Much of this material is unnecessary. The psychiatrist clearly got his PhD in exposition, his only role to fill in the blanks the otherwise evocative storytelling hopes to avoid. Chastain plays in a band. Is that really important to her character? Does picking up a bass and banging out a few notes, Sid Vicious style, really create a more compelling and invested individual? There is no need for the raccoon-eyed evocation of pallid punk posturing. Chastain is capable of playing anti-child without the rock grrrl goofiness. Add in a miserable Aunt who wants the girls for herself (without explanation, of course) and a records keeper who plays the necessary doom and gloom card during the backstory investigation and you’ve got all the scary movie claptrappings.
But Mama can’t just die with dignified dumbness. No, it has to show speckles of promise, scenes and sequences which remind us that good horror can literally get under your skin.
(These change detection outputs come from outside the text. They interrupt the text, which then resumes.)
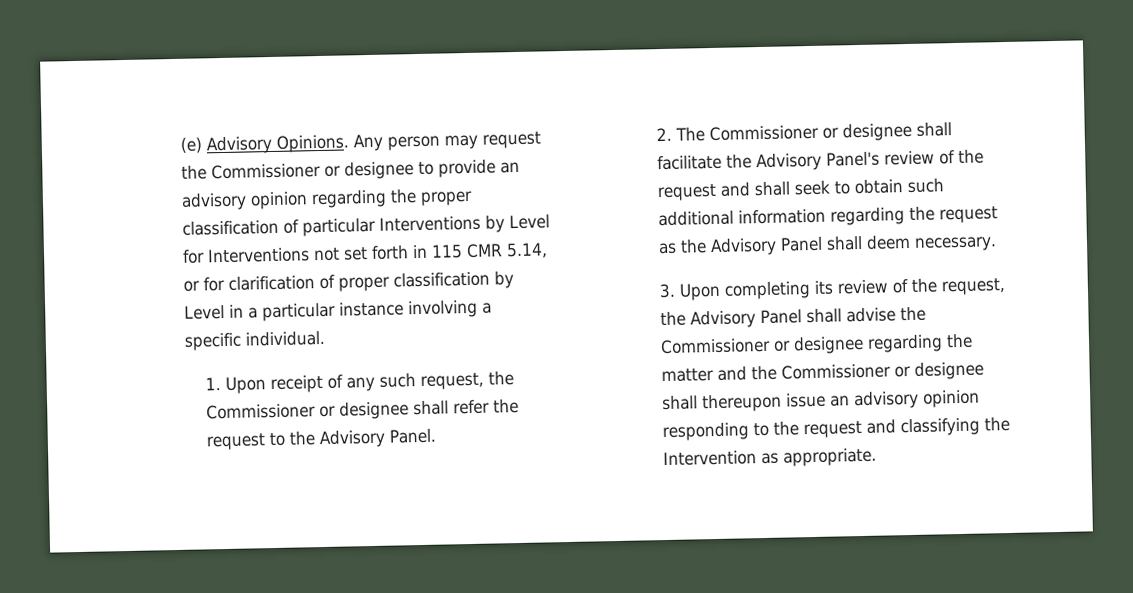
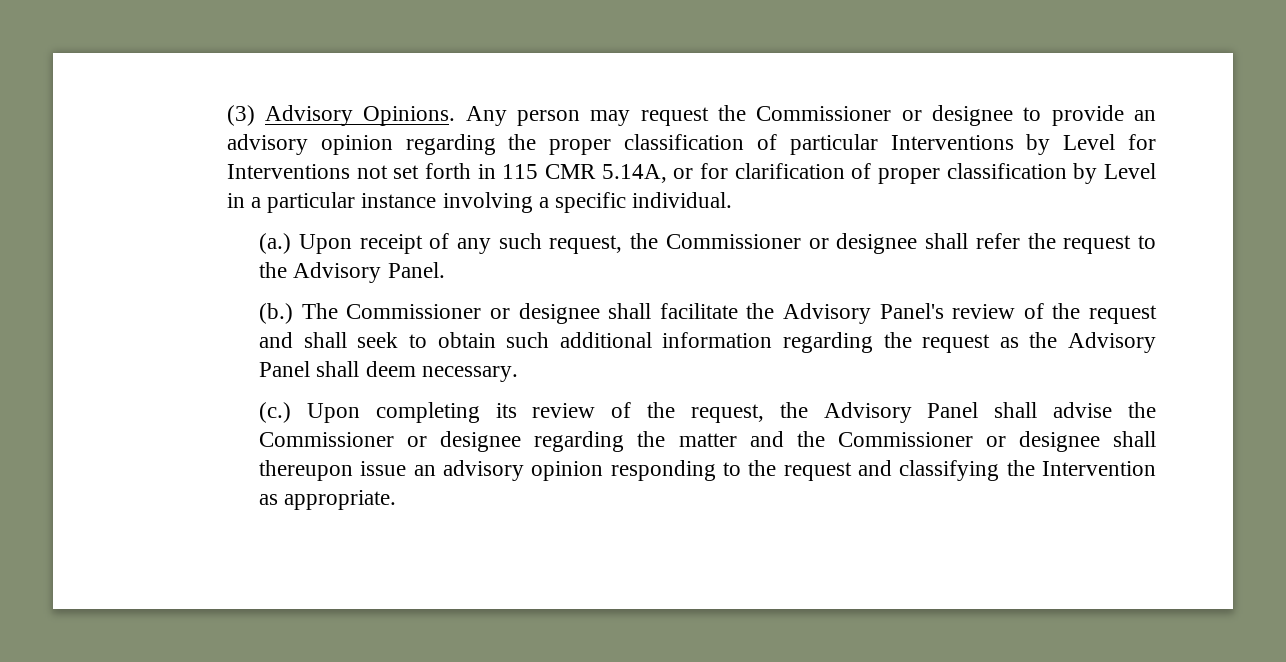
- (e) Advisory Opinions.
+ (3) Advisory Opinions.
- Any person may request the Commissioner or designee to provide an advisory opinion regarding the proper classification of particular Interventions by Level for Interventions not set forth in 115 CMR 5.14, or for clarification of proper classification by Level in a particular instance involving a specific individual.
+ Any person may request the Commissioner or designee to provide an advisory opinion regarding the proper classification of particular Interventions by Level for Interventions not set forth in 115 CMR 5.14A, or for clarification of proper classification by Level in a particular instance involving a specific individual.
- 1. Upon receipt of any such request, the Commissioner or designee shall refer the request to the Advisory Panel.
+ (a.) Upon receipt of any such request, the Commissioner or designee shall refer the request to the Advisory Panel.
- 2. The Commissioner or designee shall facilitate the Advisory Panel's review of the request and shall seek to obtain such additional information regarding the request as the Advisory Panel shall deem necessary.
+ (b.) The Commissioner or designee shall facilitate the Advisory Panel's review of the request and shall seek to obtain such additional information regarding the request as the Advisory Panel shall deem necessary.
- 3. Upon completing its review of the request, the Advisory Panel shall advise the Commissioner or designee regarding the matter and the Commissioner or designee shall thereupon issue an advisory opinion responding to the request and classifying the Intervention as appropriate.
+ (c.) Upon completing its review of the request, the Advisory Panel shall advise the Commissioner or designee regarding the matter and the Commissioner or designee shall thereupon issue an advisory opinion responding to the request and classifying the Intervention as appropriate.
The way in which young actors Charpentier and Nelisse play primordial is amazing. There are times when their littlest actions unnerve you. Muschietti handles their histrionics well, never once going completely overboard into backwards backwoods scenery chewing. Similarly, Mama’s introduction and involvement is done with cleverness and smarts. She doesn’t overstay her welcome, that is, until the very end, where Del Toro’s obvious affection for fairytales and misplaced pathos takes over. Instead of going out with a wail, Mama must fizzle with a whimper. The last few minutes are laughable in their desire to direct you toward tears, not fears.
Insidious showed that context and the supernatural could easily go hand in hand. You don’t have to give up on caring about the characters in order to have you spine shivered. Mama makes the mistake of believing in its love and caring core, trying to get us to sympathize with a weird, wicked witch of a dead woman. Everything about the ghostly gal is evocative and effective. The rest of the movie mucks up the macabre… sometimes, significantly.